• Recorded information:
####

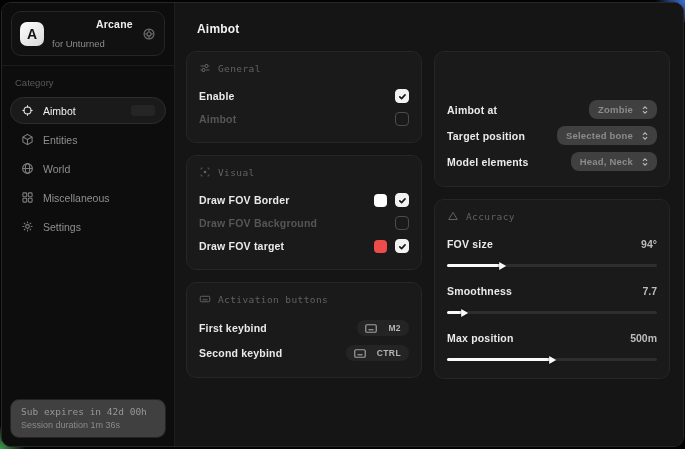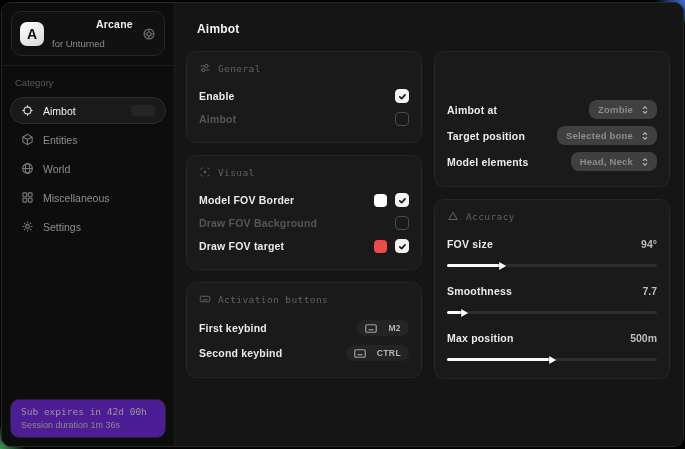"Model FOV Border" span.row-label { text: Model -> Draw }
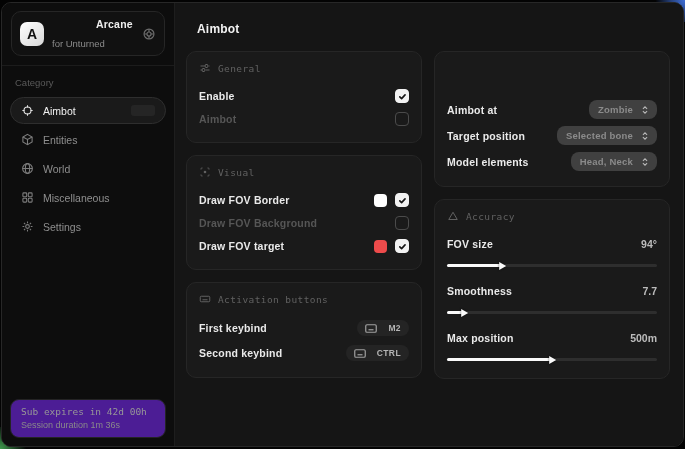"Sub expires in 42d 00h" .sb-footer { background: #4c1d95 -> #404040 }
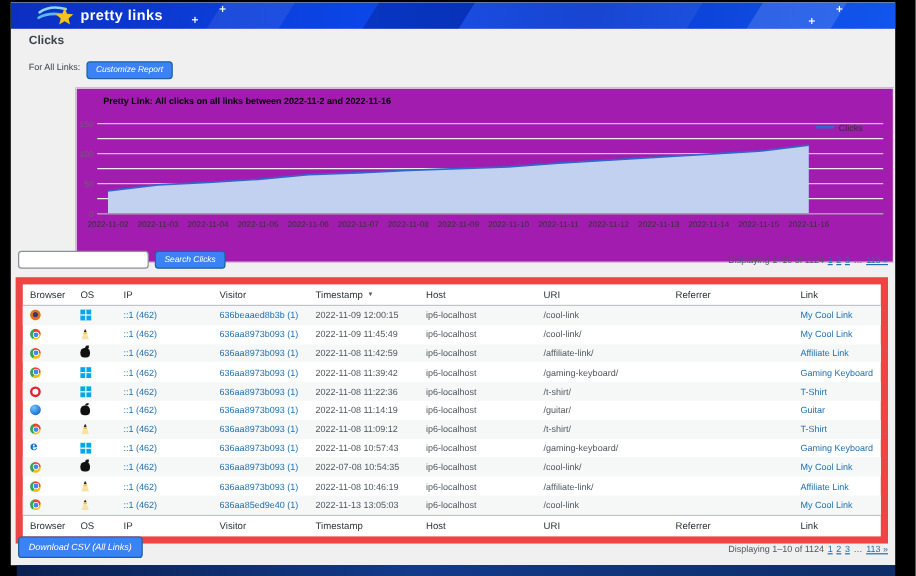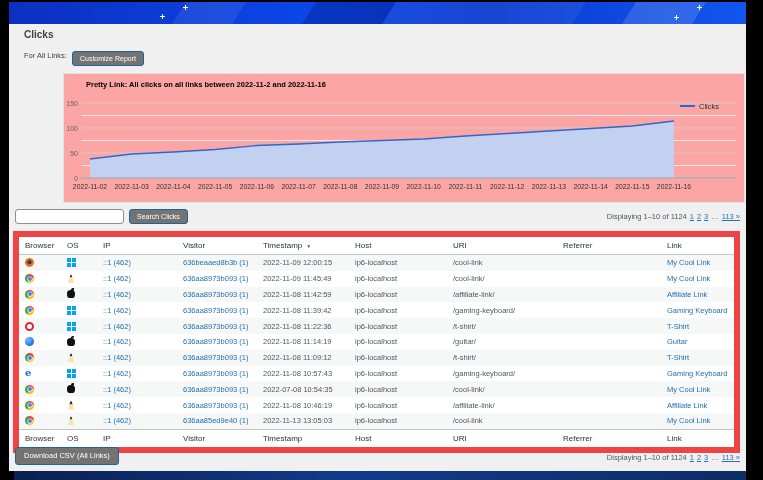"pretty links" div.logo { html: none -> <div> <svg> <path></path> <path></path> <polygon></polygon> </svg> <span>pretty links</span> </div> }
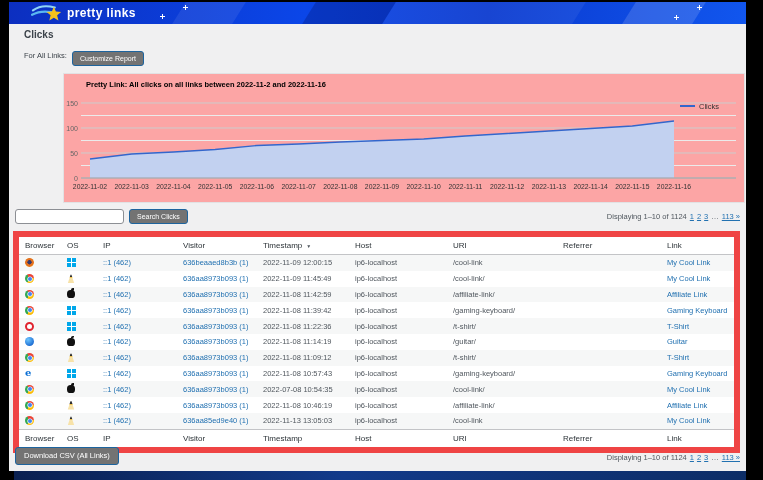"Pretty Link: All clicks on" .panel { background: #fca5a5 -> #a21caf; height: 130px -> 146px }
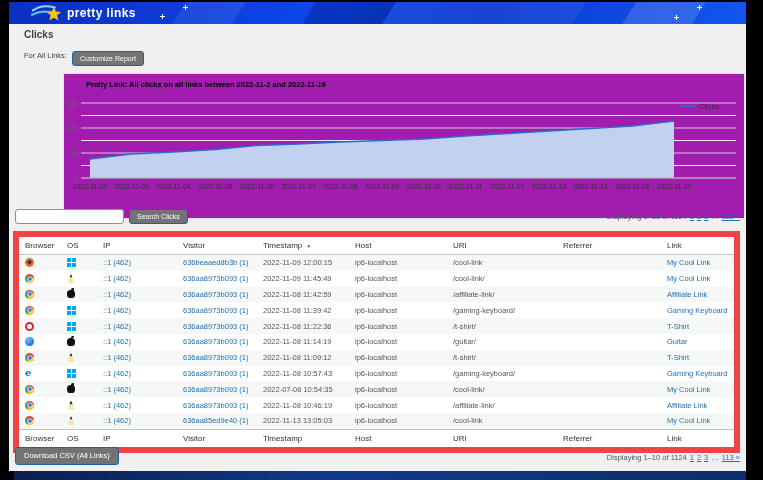"Download CSV (All Links)" .btn { background: #737373 -> #3b82f6; font-style: none -> italic }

####

Copy only the lines running from the one that holds "Link: All clicks" through the last line of the data, and include both of those lines. Do not copy any pictures.

"Pretty Link: All clicks on" .panel { background: #fca5a5 -> #a21caf; height: 130px -> 146px }
"Download CSV (All Links)" .btn { background: #737373 -> #3b82f6; font-style: none -> italic }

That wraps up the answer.